Iraq


Cooking the Books II

Colin Powell has this rebuttal to yesterday’s post on Cooking the Books:

Speaking in Rome, Powell said he thought the evidence that Iraq had continued to develop such weapons was “overwhelming.”
“There were weapons of mass destruction in Iraq. It wasn’t a figment of anyone’s imagination. Iraq used these weapons against Iran in the late ’80s,” Powell said. “There is no question, there is no debate here.”

Ok, ok. Iraq used chemical weapons in the late ’80s. How, again, did this present a current threat to the US?

“There was no doubt in my mind as I went through the intelligence and as I prepared myself for the (Feb. 5) briefing … that the evidence was overwhelming that they had continued to develop these programs,” he added.

Surely this overwhelming evidence will be presented to the rest of us soon. That UN presentation just didn’t quite do the trick.

Powell noted that the CIA and the Pentagon last week said they had concluded that two truck-trailers found in Iraq could only have been mobile biological weapons factories, although no trace of biological weapons was found in either.

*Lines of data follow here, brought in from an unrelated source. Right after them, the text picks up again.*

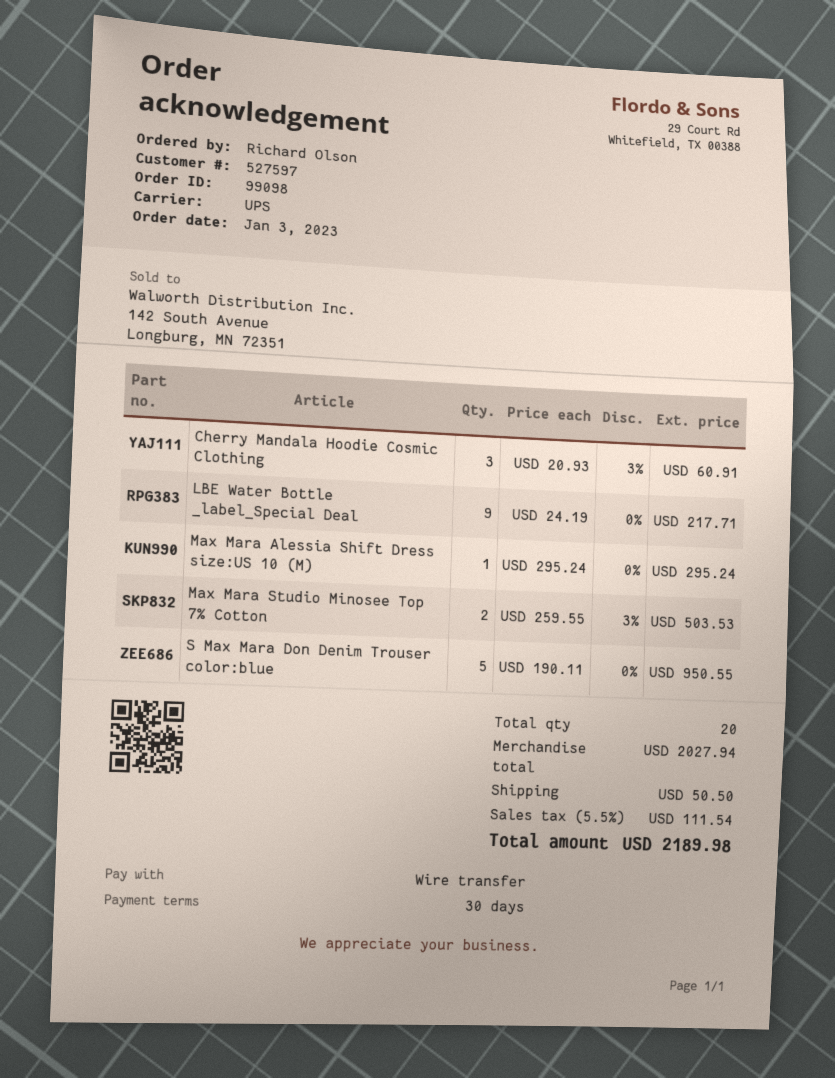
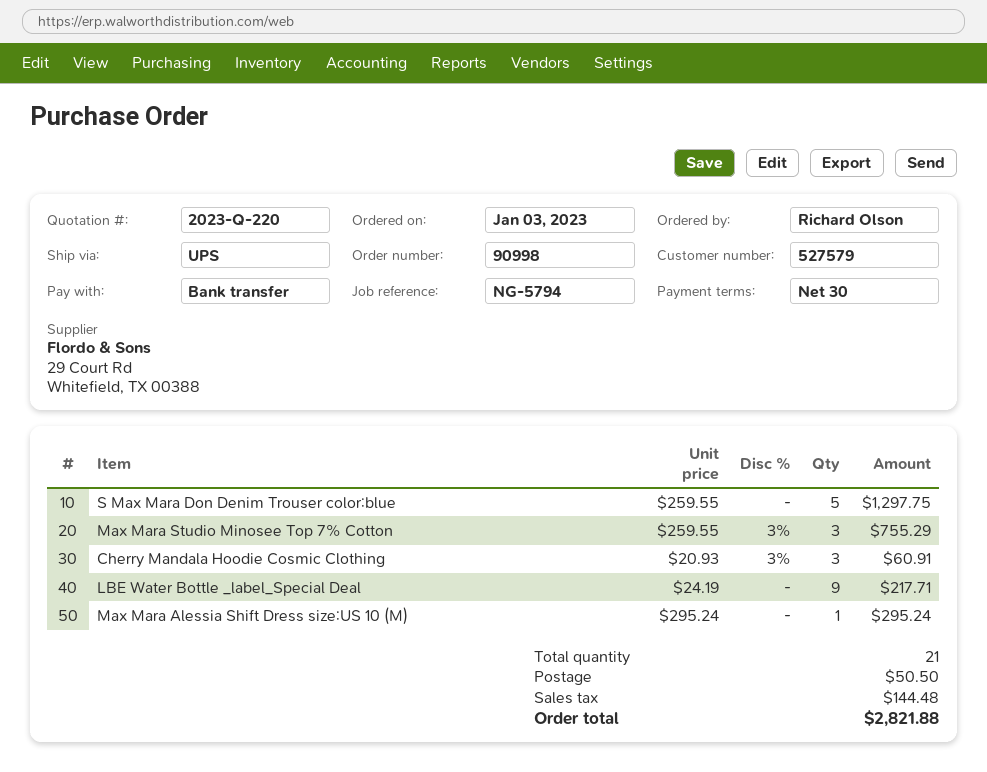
order number: 99098 -> 90998
customer number: 527597 -> 527579
Max Mara Studio Minosee Top 7% Cotton: 2 x 259.55 - 3% = 503.53 -> 3 x 259.55 - 3% = 755.29
S Max Mara Don Denim Trouser color:blue: 5 x 190.11 = 950.55 -> 5 x 259.55 = 1297.75
total quantity: 20 -> 21
tax: 111.54 -> 144.48
total: 2189.98 -> 2821.88

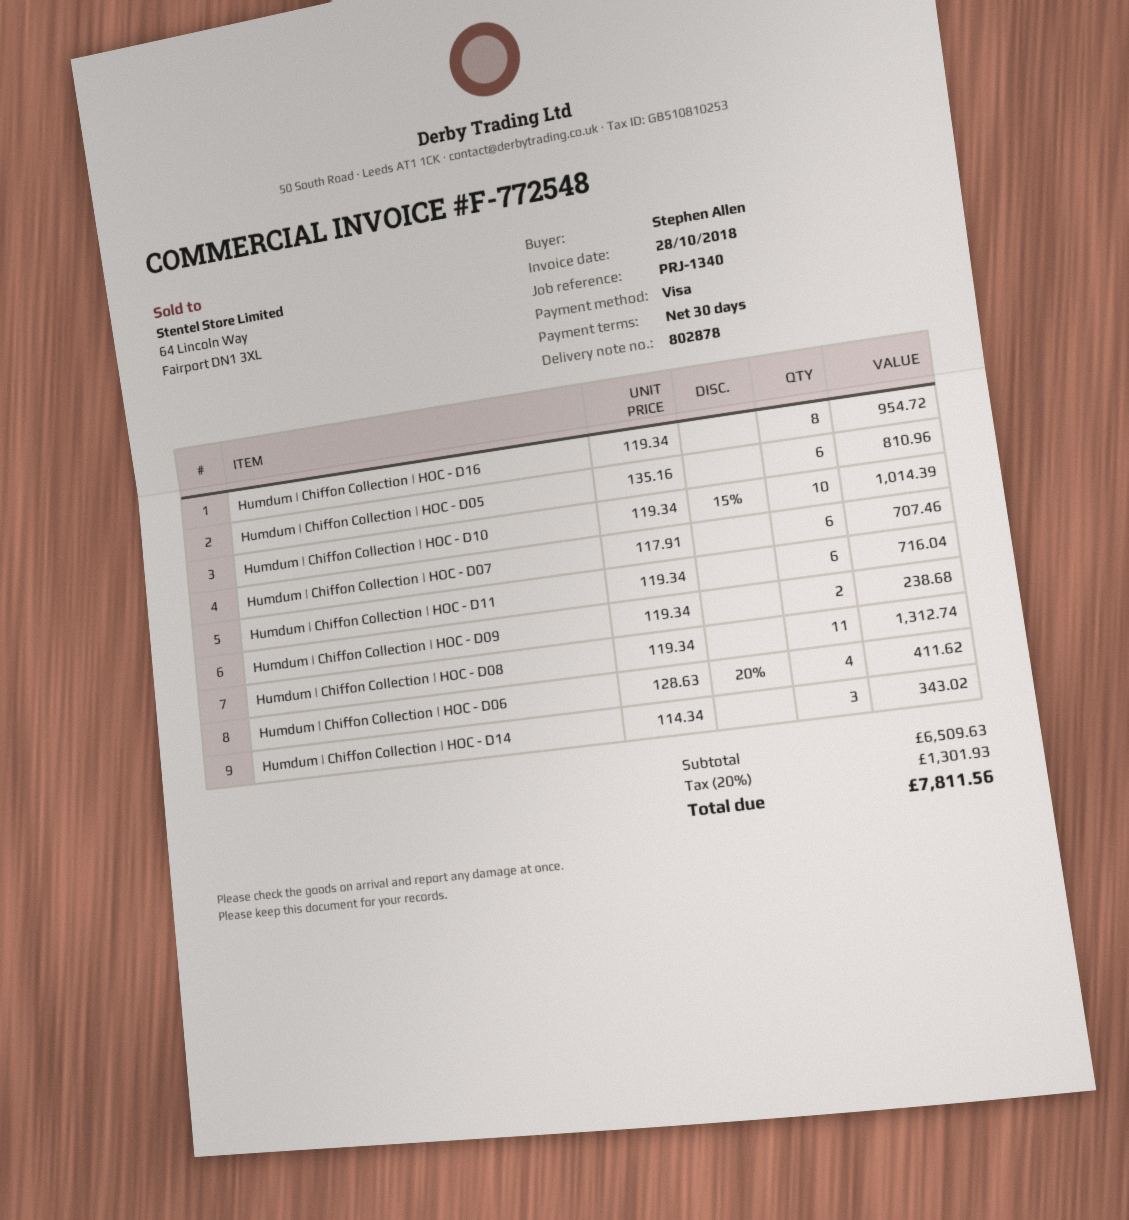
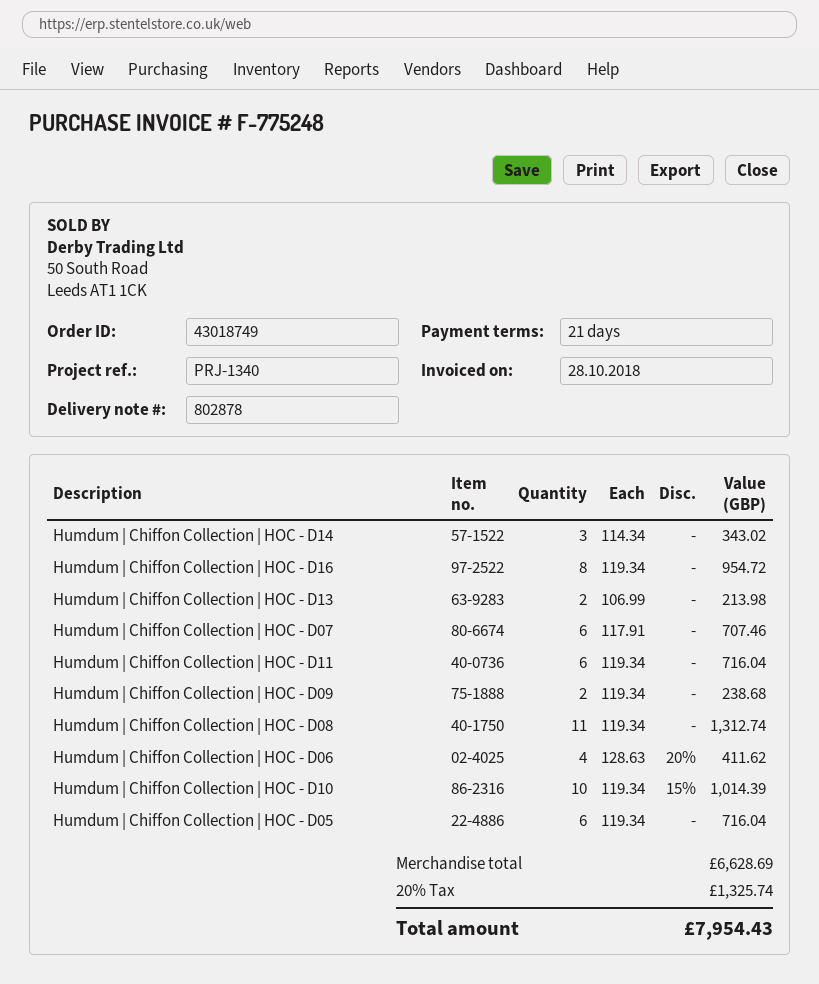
invoice number: F-772548 -> F-775248
payment terms: 30 days -> 21 days
Humdum | Chiffon Collection | HOC - D05: 6 x 135.16 = 810.96 -> 6 x 119.34 = 716.04
Humdum | Chiffon Collection | HOC - D13: none -> 2 x 106.99 = 213.98
subtotal: 6509.63 -> 6628.69
tax: 20% = 1301.93 -> 20% = 1325.74
total: 7811.56 -> 7954.43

Let’s see, what was the war budget? Something like $80 billion. That works out to $40 billion/truck. Surely, there were more of these truck-trailers rolling around…….


Cooking the Books

For months before the war the administration spoke with certainty about Iraqi WMD and al Qaeda links. It is becoming increasingly clear that they did not have a real case and struggled to come up with material for Powell’s UN speach. Read this story of the preparation of this speach. CEOs lose their jobs (and should go to jail) and accounting firms disappear when they are caught cooking the books. The same should be true for elected and appointed officials. Via The Road to Surfdom.


Casus Belli

I’m shocked. I agree 100% with Paul Wolfowitz on this point:

there have always been three fundamental concerns. One is weapons of mass destruction, the second is support for terrorism, the third is the criminal treatment of the Iraqi people. Actually I guess you could say there’s a fourth overriding one which is the connection between the first two.

The third one by itself, as I think I said earlier, is a reason to help the Iraqis but it’s not a reason to put American kids’ lives at risk, certainly not on the scale we did it.

Let me repeat regarding Saddam’s treatment of the Iraqi people: “..it’s not a reason to put American kids lives at risk.” So folks, lets all just stop using the Saddam is a bad guy as adequate in itself as justification.

And, I never thought I’d thank William Kristol for a pointer to anything but it was his article that led me to this quote which has been lost in discussion of another Wolfowitz statement on WMDs. Also via RealClear Politics and James Joyner who was posting on an unrelated subject.
Update: In depth on this from Tim Dunlop and another view from Jerome Badattitudes Doolittle.


Mano a Mano

Libertarians do battle. Noted ‘paleolibertarian’ Jim Henley decries the current state of the Iraqi war and clearly is getting angrier as he writes:

God damn the men who put our troops in this situation. God damn the men who brought our country to this pass.

Which earns this response on Samizdata, a supposedly libertarian site, from a Perry de Havilland:

So to borrow Jim Henley’s tone, damn to hell all the ‘cowardly’ paleo-libertarians and their socialist confreres who really did not care what Saddam Hussain’s regime was doing to the people in Iraq and who still feel no remorse that all the horrors of Ba’athism would still be happening in Iraq today if they had gotten their way.

Perry and Brian Doss at the new blog Catallarchy.net also argue that things aren’t bad for our troops in Iraq because their death rate (one a day) is less then the US murder rate of 42/day. But that comparison doesn’t work. Let’s say there are 500,000 us troops in Iraq (I think the number is less now) but this makes the calculation easier. If one/day is getting killed that would be equivalent to 560/day getting killed in the US. Doesn’t look like they have better odds to me.

The Saddam was evil excuse does not hold water for those whose own house is not in order (42 murders a day, Enron, 44,000 traffic deaths a year, how many homeless?, the drug war gulags, etc.) and the clearly acceptable libertarian argument of self defense does not seem to apply here.


Still Looking

If you have been poking around the ‘sphere at all today you should already have made it to Bilmon’s WMD chronology. If you haven’t then head over right now for a sobering experience at the Whiskey Bar.
Via Soundbitten who has a nice t-shirt to go along with Bilmon’s chronology.
Update: Tim Dunlop has more on the ‘they destroyed them before the war’ version.
Update 2: The Daily Kos has three relevant posts and lots of comments. Start with this one from early this morning and then read the next 2.